Career highlights and awards
- 2× All-Star (2003, 2004);

= Hank Blalock =

American baseball player (born 1980)

Hank Joe Blalock (born November 21, 1980) is an American former professional baseball third baseman. He played in Major League Baseball (MLB) for the Texas Rangers and Tampa Bay Rays.

==High school==
Blalock attended Rancho Bernardo High School in San Diego, California. He was drafted by the Texas Rangers in the 3rd round of the 1999 Major League Baseball draft.

==Minor leagues==
Blalock broke into professional baseball with the Gulf Coast League Rangers of the Rookie League in 1999. Blalock ended 1999, and spent all of 2000 with the Low-A Savannah Sand Gnats. Blalock burst into the public's consciousness with a huge 2001 season.

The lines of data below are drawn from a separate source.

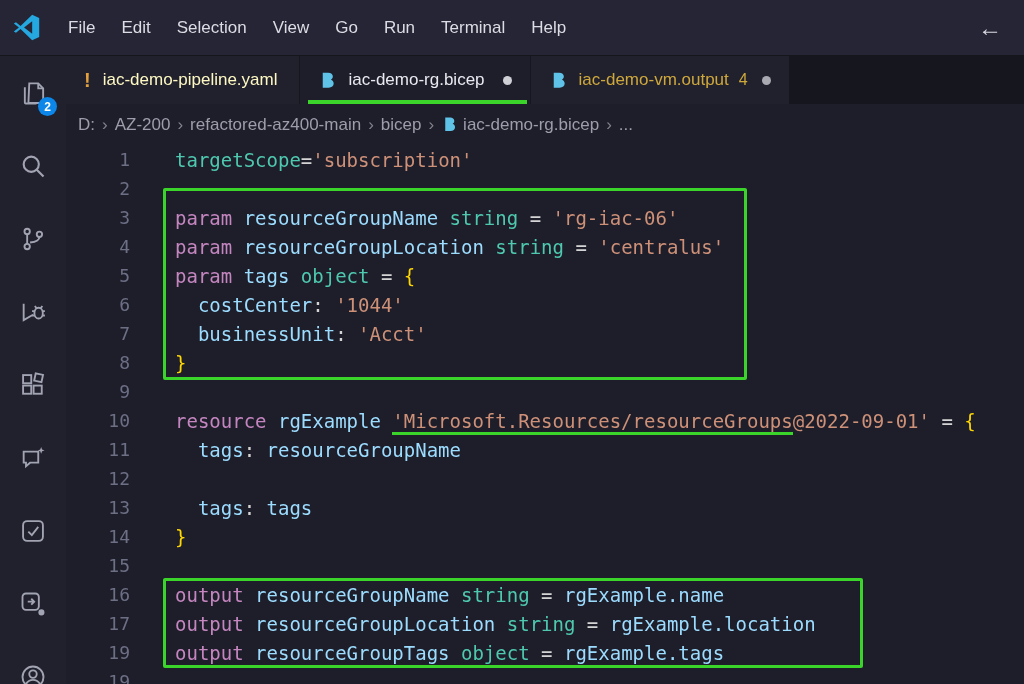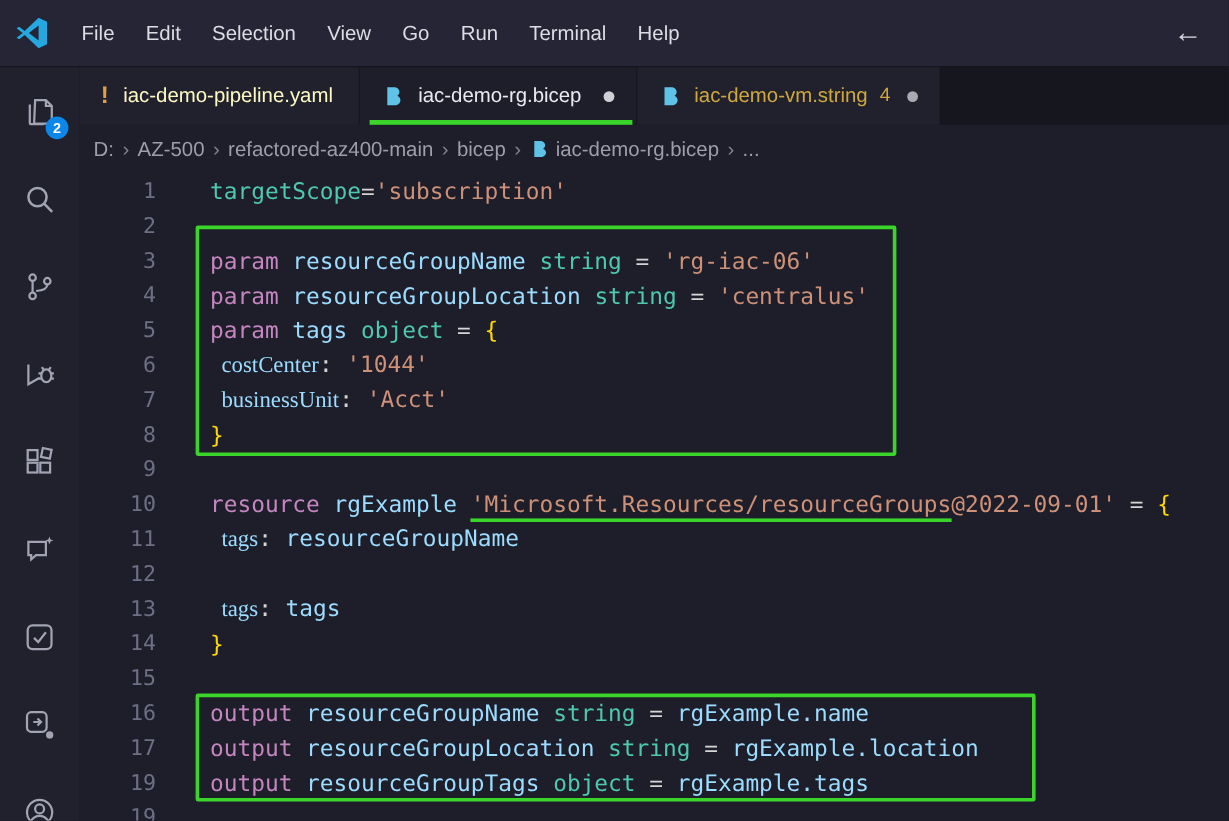--- a/index.html
+++ b/index.html
@@ -50,21 +50,21 @@
 
   
   .editor { flex:1; position:relative; background:#1e1e2b; font-family:"DejaVu Sans Mono",monospace;
             font-size:19px; overflow:hidden; }
   .line { height:29px; display:flex; align-items:center; white-space:pre; }
   .ln { width:64px; text-align:right; color:#6d6f85; font-size:18px; flex:none;
         font-family:"DejaVu Sans Mono",monospace; }
   .code { padding-left:45px; }
   .tk-keyword { color:var(--c-keyword,#c586c0); }
   .tk-var     { color:var(--c-identifier,#9cdcfe); }
-  .tk-prop    { color:var(--c-identifier,#9cdcfe);font-family:Liberation Serif, serif; }
+  .tk-prop    { color:var(--c-identifier,#9cdcfe); }
   .tk-type    { color:var(--c-type,#4ec9b0); }
   .tk-string  { color:var(--c-string,#ce9178); }
   .tk-op      { color:#d4d4d4; }
   .tk-brace   { color:var(--c-brace,#ffd700); }
   .ann-underline { border-bottom:3px solid var(--c-annotation-green,#3bd42a); }
   .ann-box { position:absolute; border:3px solid var(--c-annotation-green,#3bd42a); border-radius:2px; pointer-events:none; }
 </style>
 </head>
 <body>
 
@@ -175,31 +175,31 @@
           <span class="dot"></span>
           <span class="active-underline"></span>
         </div>
 
         <div class="tab tab3">
           <span class="bicep-ic">
             <svg viewBox="0 0 16 16">
                 <path fill="#5fc3e7" d="M4 1.5h4.6c2.3 0 3.9 1.3 3.9 3.2 0 1.2-.6 2.1-1.6 2.7 1.4.5 2.3 1.7 2.3 3.1 0 2.1-1.7 3.5-4.2 3.5H4z"></path>
               </svg>
           </span>
-          <span class="tab-label">iac-demo-vm.string</span>
+          <span class="tab-label">iac-demo-vm.output</span>
           <span class="problem-count">4</span>
           <span class="dot"></span>
         </div>
 
       </div>
 
       <div class="breadcrumb" id="breadcrumb-items">
           <span class="bc-item">D:</span>
           <span class="bc-sep">›</span>
-          <span class="bc-item">AZ-500</span>
+          <span class="bc-item">AZ-200</span>
           <span class="bc-sep">›</span>
           <span class="bc-item">refactored-az400-main</span>
           <span class="bc-sep">›</span>
           <span class="bc-item">bicep</span>
           <span class="bc-sep">›</span>
           <span class="bc-ic">
             <svg viewBox="0 0 16 16">
               <path fill="#5fc3e7" d="M4 1.5h4.6c2.3 0 3.9 1.3 3.9 3.2 0 1.2-.6 2.1-1.6 2.7 1.4.5 2.3 1.7 2.3 3.1 0 2.1-1.7 3.5-4.2 3.5H4z"></path>
             </svg>
           </span>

Splitting time between the Charlotte Rangers of the Florida State League and the Tulsa Drillers of the Texas League, Blalock put up huge offensive numbers and hit for the cycle twice in one week, establishing himself as one of the top prospects in the game.

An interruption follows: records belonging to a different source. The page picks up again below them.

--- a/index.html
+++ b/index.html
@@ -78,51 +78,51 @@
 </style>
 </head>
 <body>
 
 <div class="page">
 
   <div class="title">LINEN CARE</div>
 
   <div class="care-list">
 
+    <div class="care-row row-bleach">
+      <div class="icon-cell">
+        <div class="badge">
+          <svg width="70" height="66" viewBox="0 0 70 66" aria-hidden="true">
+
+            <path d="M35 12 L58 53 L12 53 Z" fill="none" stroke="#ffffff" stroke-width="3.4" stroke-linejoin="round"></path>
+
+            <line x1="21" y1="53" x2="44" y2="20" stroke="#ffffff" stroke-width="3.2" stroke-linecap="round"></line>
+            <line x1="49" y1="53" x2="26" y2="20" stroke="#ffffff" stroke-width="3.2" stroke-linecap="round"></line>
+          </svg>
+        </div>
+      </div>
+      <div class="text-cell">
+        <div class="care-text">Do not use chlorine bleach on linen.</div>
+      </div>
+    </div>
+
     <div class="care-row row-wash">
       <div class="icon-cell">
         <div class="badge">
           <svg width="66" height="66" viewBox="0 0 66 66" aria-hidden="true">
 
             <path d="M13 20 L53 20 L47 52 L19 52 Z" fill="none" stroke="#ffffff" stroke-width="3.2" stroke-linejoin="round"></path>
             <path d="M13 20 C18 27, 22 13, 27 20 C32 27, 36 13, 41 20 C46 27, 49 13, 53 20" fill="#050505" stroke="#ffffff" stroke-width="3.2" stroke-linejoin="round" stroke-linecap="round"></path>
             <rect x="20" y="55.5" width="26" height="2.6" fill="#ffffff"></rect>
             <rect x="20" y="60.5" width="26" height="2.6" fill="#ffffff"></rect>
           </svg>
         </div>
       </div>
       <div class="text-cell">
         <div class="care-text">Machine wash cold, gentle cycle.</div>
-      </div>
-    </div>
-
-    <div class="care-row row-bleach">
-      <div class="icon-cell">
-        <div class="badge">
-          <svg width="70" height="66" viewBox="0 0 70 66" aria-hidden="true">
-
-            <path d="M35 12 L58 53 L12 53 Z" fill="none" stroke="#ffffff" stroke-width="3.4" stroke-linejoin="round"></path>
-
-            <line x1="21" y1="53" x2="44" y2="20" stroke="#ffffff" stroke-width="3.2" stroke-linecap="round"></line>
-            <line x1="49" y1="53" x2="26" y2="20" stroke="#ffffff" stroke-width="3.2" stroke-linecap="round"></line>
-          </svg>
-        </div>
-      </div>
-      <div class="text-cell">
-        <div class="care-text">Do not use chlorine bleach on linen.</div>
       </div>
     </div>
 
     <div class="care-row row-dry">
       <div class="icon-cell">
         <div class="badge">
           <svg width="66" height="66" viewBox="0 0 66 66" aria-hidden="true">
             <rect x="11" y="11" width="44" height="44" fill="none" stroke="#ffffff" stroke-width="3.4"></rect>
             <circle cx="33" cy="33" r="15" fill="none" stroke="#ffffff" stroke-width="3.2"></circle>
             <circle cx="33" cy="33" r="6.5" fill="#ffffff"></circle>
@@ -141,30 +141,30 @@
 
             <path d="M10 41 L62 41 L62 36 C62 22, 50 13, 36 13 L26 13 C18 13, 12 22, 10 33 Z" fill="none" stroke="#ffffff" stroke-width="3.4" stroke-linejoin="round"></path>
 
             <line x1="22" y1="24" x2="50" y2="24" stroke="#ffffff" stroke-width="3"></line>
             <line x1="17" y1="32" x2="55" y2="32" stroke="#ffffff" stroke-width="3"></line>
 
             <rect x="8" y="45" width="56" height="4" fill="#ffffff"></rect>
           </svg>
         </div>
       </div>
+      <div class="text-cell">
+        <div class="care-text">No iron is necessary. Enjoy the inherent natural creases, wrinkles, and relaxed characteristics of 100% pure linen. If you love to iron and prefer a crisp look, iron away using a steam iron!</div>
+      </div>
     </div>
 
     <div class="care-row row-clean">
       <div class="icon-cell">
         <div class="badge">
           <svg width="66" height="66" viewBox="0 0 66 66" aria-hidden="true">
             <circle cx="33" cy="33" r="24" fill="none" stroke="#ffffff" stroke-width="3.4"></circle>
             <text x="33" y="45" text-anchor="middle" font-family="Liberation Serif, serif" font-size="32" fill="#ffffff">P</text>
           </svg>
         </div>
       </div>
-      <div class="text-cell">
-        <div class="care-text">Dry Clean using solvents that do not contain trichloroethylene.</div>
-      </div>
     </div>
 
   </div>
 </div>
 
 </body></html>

Blalock began the 2002 season as the Rangers' starting third baseman, but after a slow start was sent back to the minors, and spent most of the year playing for the Triple-A Oklahoma Redhawks of the Pacific Coast League.

==Major leagues==
In 2003, Blalock had a breakthrough year, hitting 29 home runs and 90 RBIs with a .309 batting average. A combination of being able to hit for power and for average drew early comparisons to George Brett and helped him to get voted to the All-Star Game in his first full season as a Ranger, where he hit the game-winning home run off Los Angeles Dodgers closer Éric Gagné in the bottom of the 8th inning to give the American League a 7-6 victory.

Blalock finished the 2004 season with 32 home runs and over 100 RBIs, and was voted to his second All-Star Game, when he participated in the Home Run Derby. A disappointing 2005 season made Blalock the center of many trade rumors. He was not traded, however, and he played 2006 with the Rangers.

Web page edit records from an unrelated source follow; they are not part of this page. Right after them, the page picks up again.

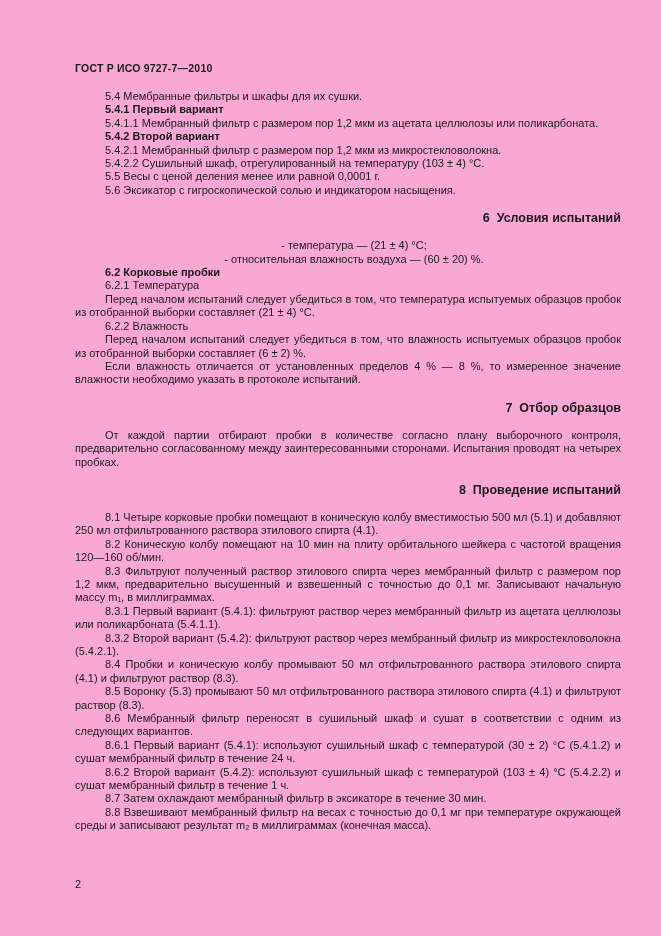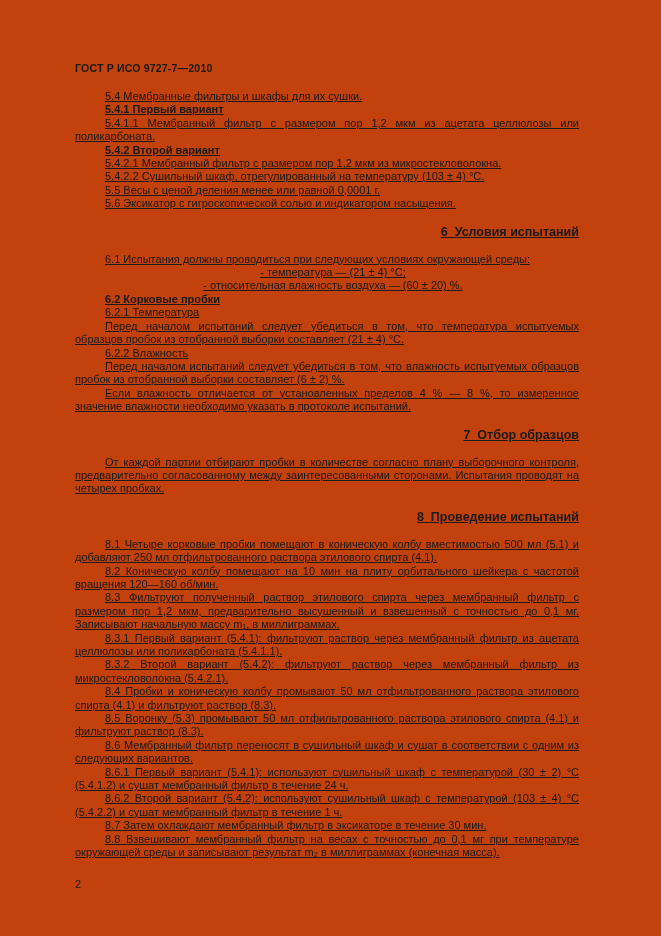--- a/index.html
+++ b/index.html
@@ -1,41 +1,40 @@
 <!DOCTYPE html>
 <html><head>
 <meta charset="utf-8">
 <style>
   html, body { margin: 0; padding: 0; background: #e8e8e8; }
   .page {
     position: relative;
     width: 661px;
     height: 936px;
     margin: 0 auto;
-    background: #c2410c;
+    background: #f9a8d4;
     box-sizing: border-box;
-    padding: 62px 82px 0 75px;
+    padding: 62px 40px 0 75px;
     font-family: "Liberation Sans", sans-serif;
     color: #1a1a1a;
     overflow: hidden;
   }
   .running-header {
     font-weight: bold;
     font-size: 10.5px;
     letter-spacing: 0.2px;
     margin-bottom: 16px;
   }
   .content { }
   .blk {
     margin: 0;
     font-size: 11px;
     line-height: 13.4px;
     text-align: justify;
     text-indent: 30px;
-    text-decoration: underline;
   }
   .blk.pb { font-weight: bold; }
   .blk.h {
     font-weight: bold;
     font-size: 12.5px;
     line-height: 15px;
     margin: 14px 0 13px 0;
     text-align: right;
     white-space: pre-wrap;
   }
@@ -59,21 +58,20 @@
   <section class="content" id="content">
       <p class="blk p">5.4  Мембранные фильтры и шкафы для их сушки.</p>
       <p class="blk pb">5.4.1  Первый вариант</p>
       <p class="blk p">5.4.1.1  Мембранный фильтр с размером пор 1,2 мкм из ацетата целлюлозы или поликарбоната.</p>
       <p class="blk pb">5.4.2  Второй вариант</p>
       <p class="blk p">5.4.2.1  Мембранный фильтр с размером пор 1,2 мкм из микростекловолокна.</p>
       <p class="blk p">5.4.2.2  Сушильный шкаф, отрегулированный на температуру (103 ± 4) °С.</p>
       <p class="blk p">5.5  Весы с ценой деления менее или равной 0,0001 г.</p>
       <p class="blk p">5.6  Эксикатор с гигроскопической солью и индикатором насыщения.</p>
       <p class="blk h">6  Условия испытаний</p>
-      <p class="blk p">6.1  Испытания должны проводиться при следующих условиях окружающей среды:</p>
       <p class="blk li">-  температура — (21 ± 4) °С;</p>
       <p class="blk li">-  относительная влажность воздуха — (60 ± 20) %.</p>
       <p class="blk pb">6.2  Корковые пробки</p>
       <p class="blk p">6.2.1  Температура</p>
       <p class="blk p">Перед началом испытаний следует убедиться в том, что температура испытуемых образцов пробок из отобранной выборки составляет (21 ± 4) °С.</p>
       <p class="blk p">6.2.2  Влажность</p>
       <p class="blk p">Перед началом испытаний следует убедиться в том, что влажность испытуемых образцов пробок из отобранной выборки составляет (6 ± 2) %.</p>
       <p class="blk p">Если влажность отличается от установленных пределов 4 % — 8 %, то измеренное значение влажности необходимо указать в протоколе испытаний.</p>
       <p class="blk h">7  Отбор образцов</p>
       <p class="blk p">От каждой партии отбирают пробки в количестве согласно плану выборочного контроля, предварительно согласованному между заинтересованными сторонами. Испытания проводят на четырех пробках.</p>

Hank had his own fan club called Hank's Homies during his time with the Rangers. They were a group of guys who wore cowboy hats, eyeblack, and Blalock jerseys to the games. The Rangers even installed hooks for the Homies to hang their sign to support Hank.

On Mother's Day, May 14, 2006, Blalock was one of more than 50 hitters who brandished a pink bat to benefit the Susan G. Komen Breast Cancer Foundation. He hit his 100th career home run on June 23, 2006, in the sixth inning of a game against the Colorado Rockies.

Blalock's decreasing performance since his breakout 2003 season led many to believe that he would be traded to make room for Mark DeRosa to take a full-time position in the Rangers' infield. However, the hiring of new manager Ron Washington, who was credited with improving the play of Oakland Athletics third baseman Eric Chavez, seemed to guarantee that Blalock would not be traded; and in fact, the Rangers declined to sign DeRosa, allowing him to file for free agency.

Blalock was diagnosed with Thoracic outlet syndrome during the 2007 season and underwent surgery in May 2007 to remove his first rib. He returned to the lineup in September, but did not take the field at third base until 2008 in spring training.

During the 2008 season, Blalock injured a hamstring, placing him on the disabled list again for the second time in two seasons. On May 18, 2008, Blalock and the Rangers announced that upon his return to the team, he would return as a first baseman. Blalock had never played first base as a professional, but he felt it was the best move for the team, as the Rangers had not seen much offensive production from their first basemen in 2008. Blalock worked with Ron Washington and spoke with Phil Nevin (who made a similar switch from third to first with San Diego in 2002) to start learning the position. With the emergence of Chris Davis at first base, Blalock temporarily returned to third, but eventually switched positions with Davis to avoid more shoulder problems.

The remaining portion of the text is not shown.